* [Your assignment]
Return each line below exactly as it reads, and omit any image in it.

* [Data provided]

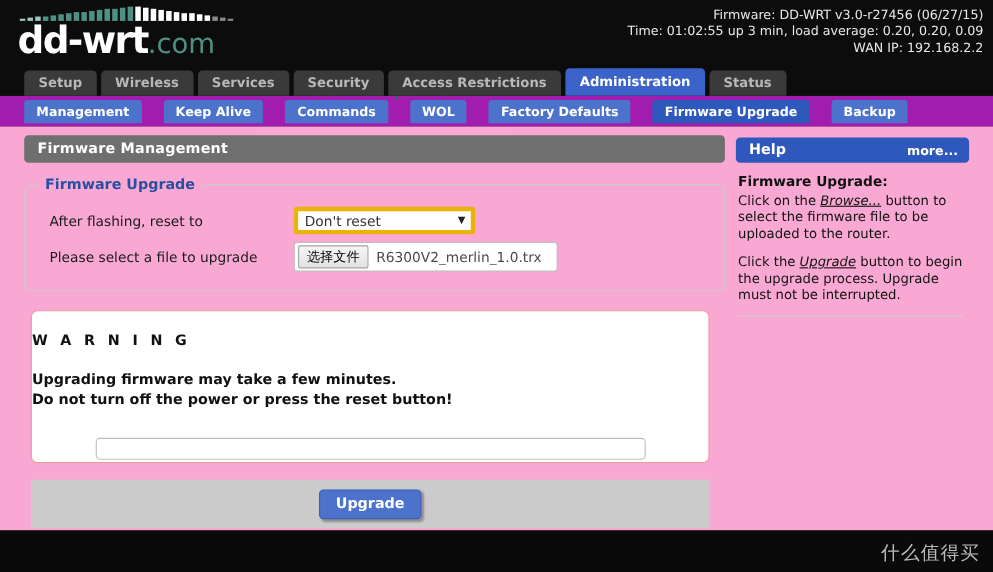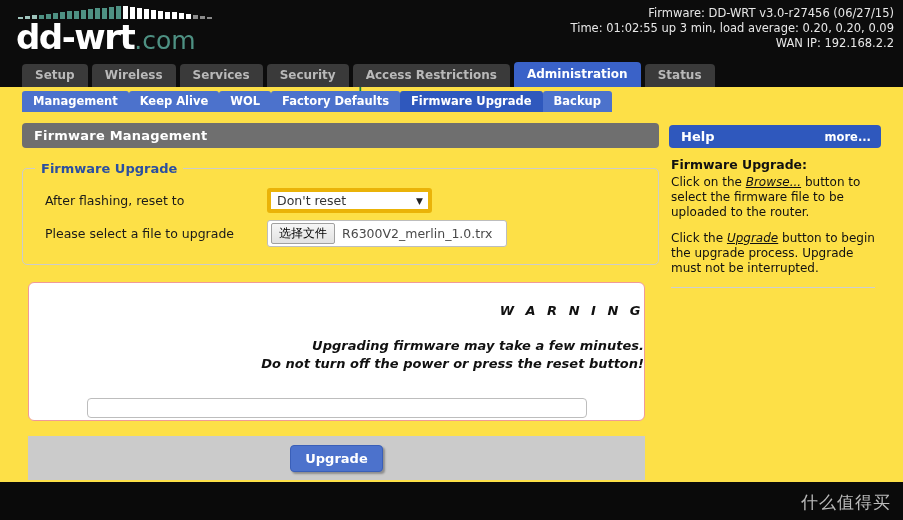--- a/index.html
+++ b/index.html
@@ -107,12 +107,12 @@
   
   #subtabs {
     height: 28px;
-    background: #fde047;
+    background: #a21caf;
     padding-left: 22px;
     padding-right: 22px;
     display: flex;
     align-items: center;
-    gap: 0;
+    gap: 20px;
   }
   .stab {
     height: 21px;

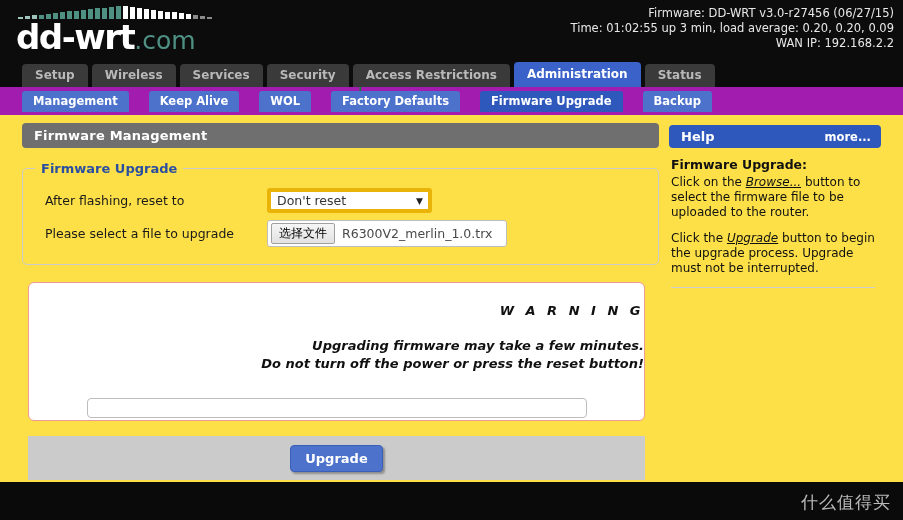--- a/index.html
+++ b/index.html
@@ -421,6 +421,7 @@
 <div id="subtabs">
     <div class="stab">Management</div>
     <div class="stab">Keep Alive</div>
+    <div class="stab">Commands</div>
     <div class="stab">WOL</div>
     <div class="stab">Factory Defaults</div>
     <div class="stab active">Firmware Upgrade</div>

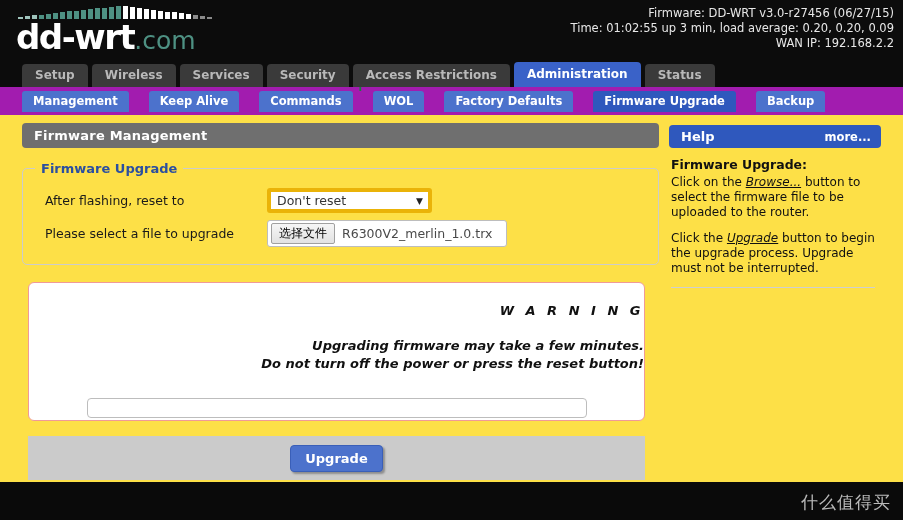--- a/index.html
+++ b/index.html
@@ -133,7 +133,7 @@
   
   #content {
     position: relative;
-    background: #fde047;
+    background: #f9a8d4;
     height: 395px;
     padding: 0;
   }

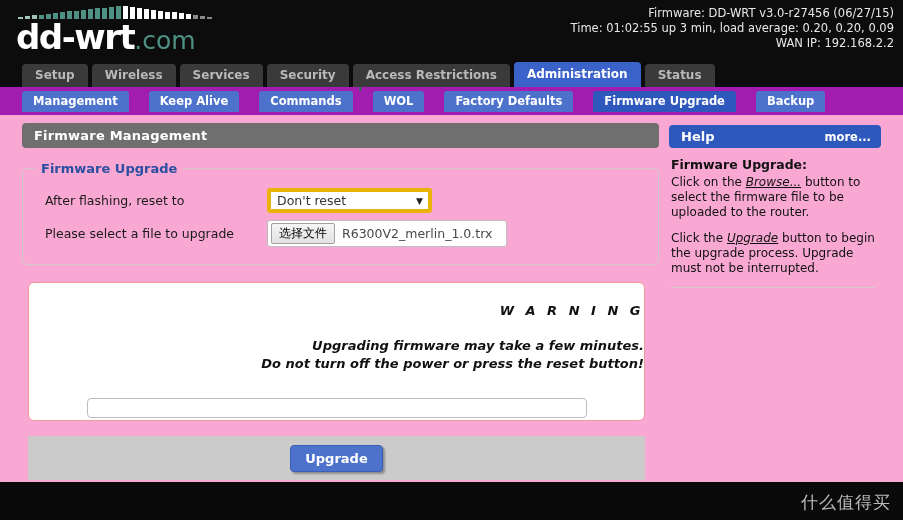--- a/index.html
+++ b/index.html
@@ -251,9 +251,8 @@
     border: 1px solid #f09a97;
     border-radius: 6px;
     background: #ffffff;
-    text-align: right;
+    text-align: left;
     box-sizing: border-box;
-    font-style: italic;
   }
   #warntitle {
     margin-top: 20px;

* [Finished exercise]
--- a/index.html
+++ b/index.html
@@ -107,12 +107,12 @@
   
   #subtabs {
     height: 28px;
-    background: #fde047;
+    background: #a21caf;
     padding-left: 22px;
     padding-right: 22px;
     display: flex;
     align-items: center;
-    gap: 0;
+    gap: 20px;
   }
   .stab {
     height: 21px;

--- a/index.html
+++ b/index.html
@@ -421,6 +421,7 @@
 <div id="subtabs">
     <div class="stab">Management</div>
     <div class="stab">Keep Alive</div>
+    <div class="stab">Commands</div>
     <div class="stab">WOL</div>
     <div class="stab">Factory Defaults</div>
     <div class="stab active">Firmware Upgrade</div>

--- a/index.html
+++ b/index.html
@@ -133,7 +133,7 @@
   
   #content {
     position: relative;
-    background: #fde047;
+    background: #f9a8d4;
     height: 395px;
     padding: 0;
   }

--- a/index.html
+++ b/index.html
@@ -251,9 +251,8 @@
     border: 1px solid #f09a97;
     border-radius: 6px;
     background: #ffffff;
-    text-align: right;
+    text-align: left;
     box-sizing: border-box;
-    font-style: italic;
   }
   #warntitle {
     margin-top: 20px;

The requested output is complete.